- Dataset content -

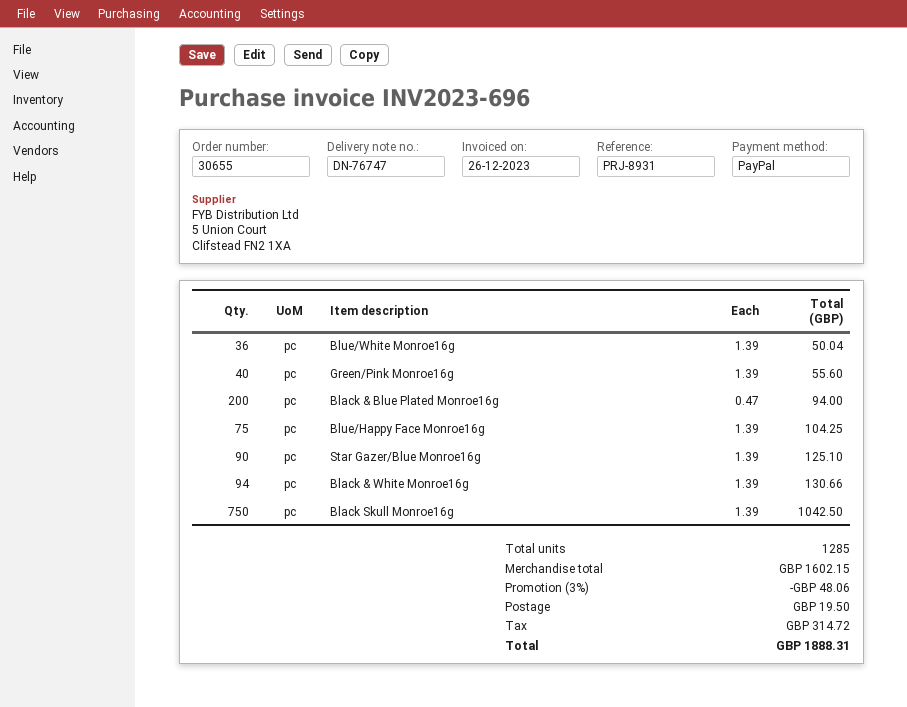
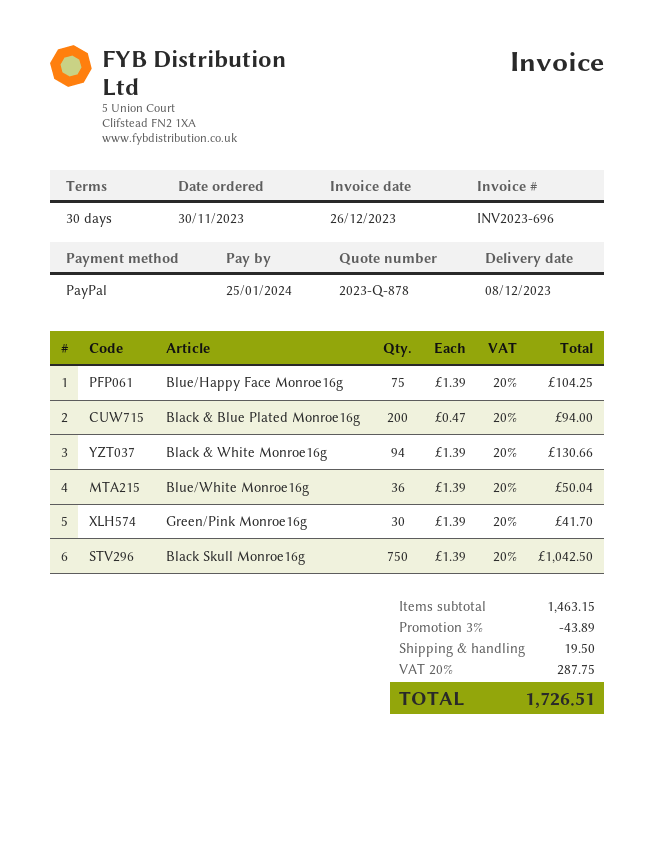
Green/Pink Monroe16g: 40 x 1.39 = 55.60 -> 30 x 1.39 = 41.70
Star Gazer/Blue Monroe16g: 90 x 1.39 = 125.10 -> none
subtotal: 1602.15 -> 1463.15
discount: 3% = 48.06 -> 3% = 43.89
tax: 314.72 -> 287.75
total: 1888.31 -> 1726.51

- What you have to do -
Please copy the preceding records exactly and omit the images.

- Answer space -
Green/Pink Monroe16g: 40 x 1.39 = 55.60 -> 30 x 1.39 = 41.70
Star Gazer/Blue Monroe16g: 90 x 1.39 = 125.10 -> none
subtotal: 1602.15 -> 1463.15
discount: 3% = 48.06 -> 3% = 43.89
tax: 314.72 -> 287.75
total: 1888.31 -> 1726.51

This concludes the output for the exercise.